My grandma always tells this story of the time I went out and picked strawberries. I brought them in, mud and all, washed them, removed stems, and put them in the fridge. All by myself. I was 6 years old. It is still my favorite fruit.
Dressed from head to toe for the wild blackberry patch, I will never forget holding my breath, on the edge of the field, as my grandma sprayed me down with bug repellent for the hunt. After a long cool shower with Dial soap, I would run up to my grandma's kitchen where she would have those berries all rinsed and ready to go swimming in a bowl of fresh whipping cream. It was magic.

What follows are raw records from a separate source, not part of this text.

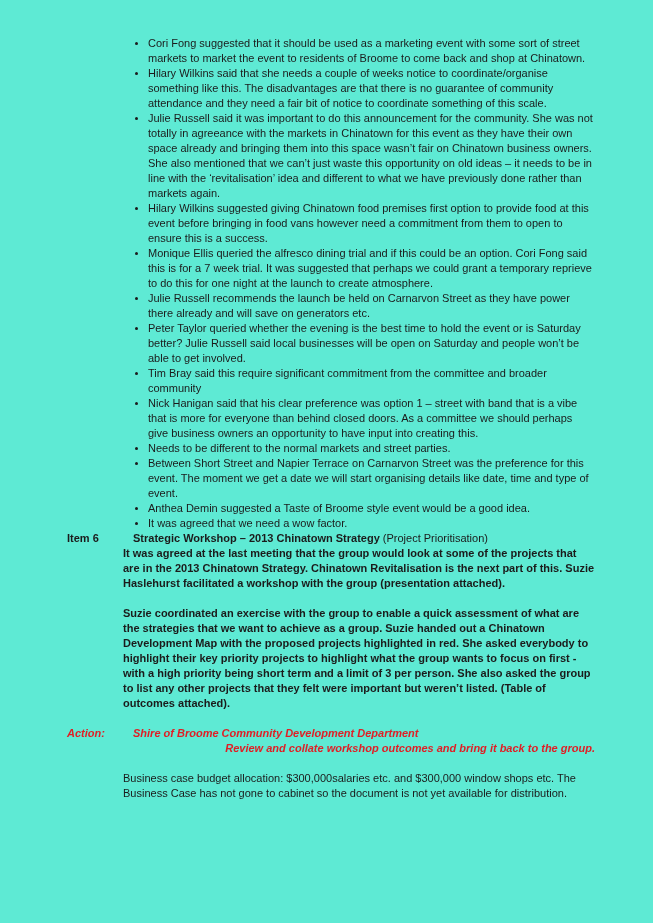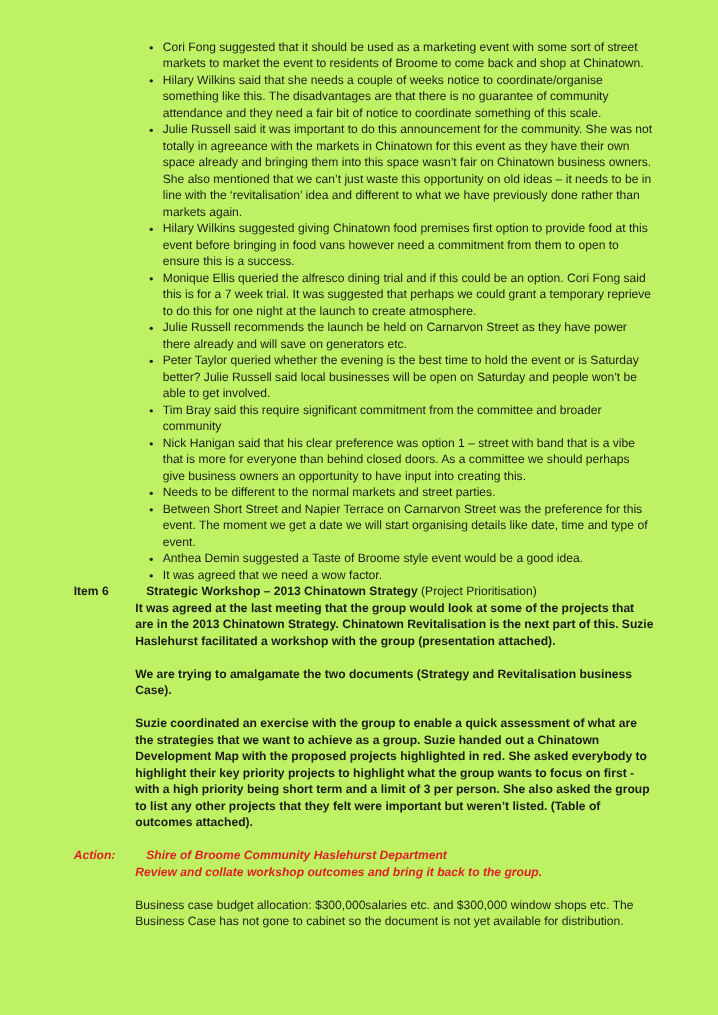"Cori Fong suggested that it" .page { background: #bef264 -> #5eead4 }
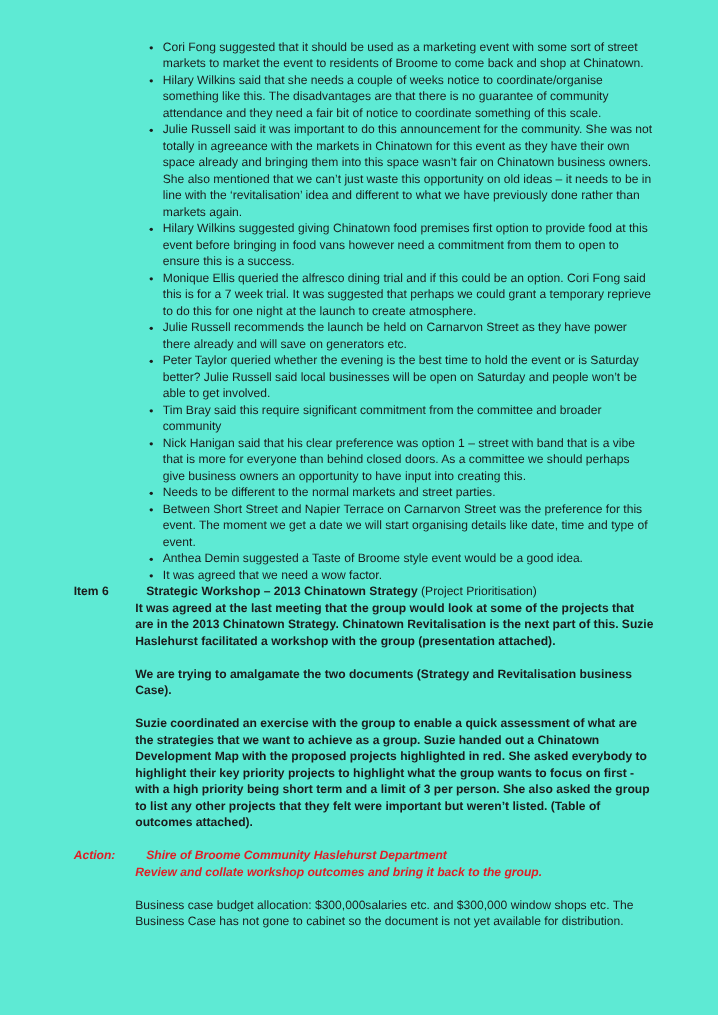"We are trying to amalgamate" p.gap-after { html: <p>We are trying to amalgamate the two documents (Strategy and Revitalisation business Case).</p> -> none }
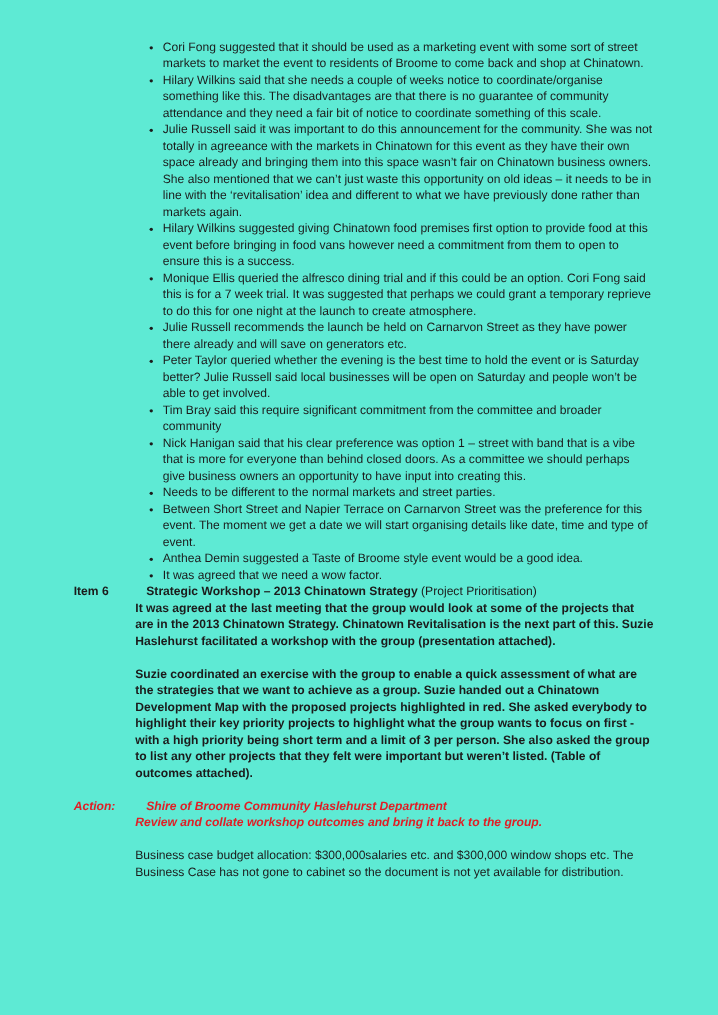"Shire of Broome Community Haslehurst" p.bold { text: Haslehurst -> Development }
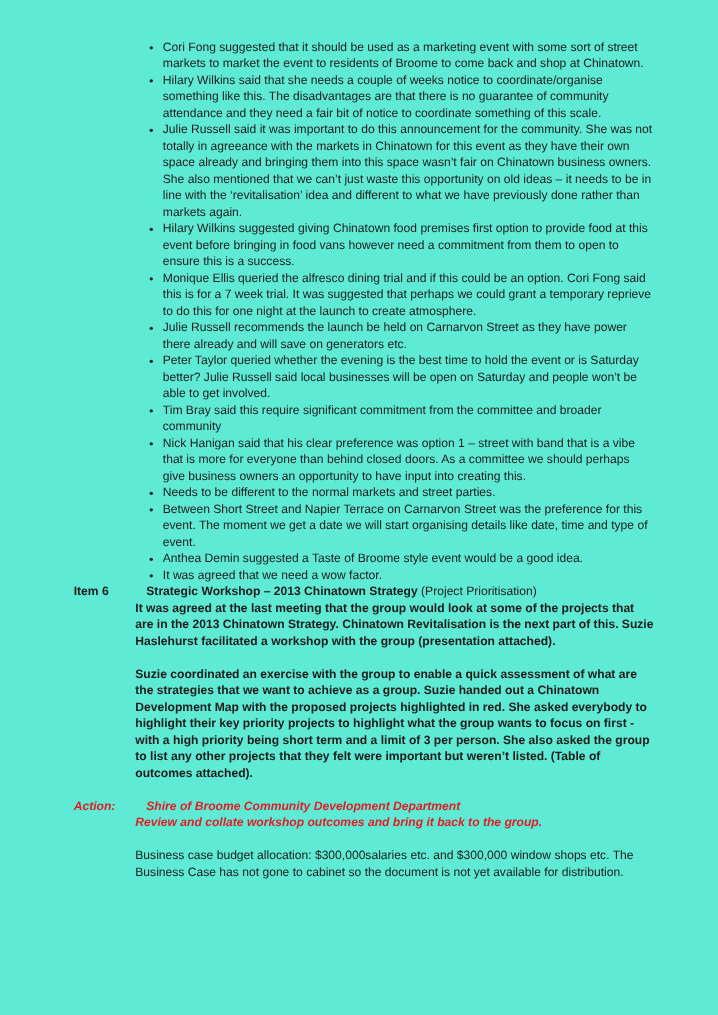"Review and collate workshop outcomes" .italic { text-align: none -> right }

My grandma taught me most of what I know about the land and it's ways.
I love to garden because of her.
I meet God in the garden; my wild church full of good fruit and a few unruly weeds - all jumping out of their pews, praise hands, guts and glory - alleluia.
Every day is Sunday here, and the congregation is full of all types; old, young, diseased, healthy, weak, strong, stubborn, lazy, and just ripe. All shapes and sizes fall in, represent. Tending, weeding, guiding, harvesting - a gentle communion - God coming to earth to do His work for us and in us.
I am drawn to the land. I think it's because it feels like He's been here, is still here; extending His hand to me and my family in the gift of fruit. Every visit a surprise. Color so alive you can taste it. I think it's because I feel close to grandma here; extending her motherly wisdom, taking care of me, so I can take care of my family.
We bought a home this spring with a yard big enough for a garden, but I chose to plant on my grandparents' land in the country instead. I didn't want to miss the chance for me, for my kids, to spend time with grandma and grandpa doing something so rich and life-giving. Tabby dog runs around the yard, happy to see us. Grandpa revs up a tractor or lawn mower to the delight of two little boys. Grandma drives around in her John Deere gator passing on her secrets, handing me a hoe, stopping to dig up some carrots for me or take baby Bella for a spin.
And I think it's important. I think it's vital that we step away from the rush of the American lifestyle and slow down, breathe a little, grow something outside of ourselves. I feel like I am suffocating sometimes as the to-do list creeps up to my neck. Someone always needs something, there is always something to be done. But in the garden we are on God's time, and I like that.
This year we are growing green beans, peas, brussels sprouts, broccoli, cabbage, kohlrabi, cucumbers, tomatoes, peppers, carrots, sweet corn, zucchini, spaghetti squash, and lettuces! We've also been able to harvest apples, peaches, blueberries, black raspberries and strawberries! Thank you, Lord, for the land, for grandma and grandpa, for the life you've given to the generations that gather around the garden for communion with You. Amen.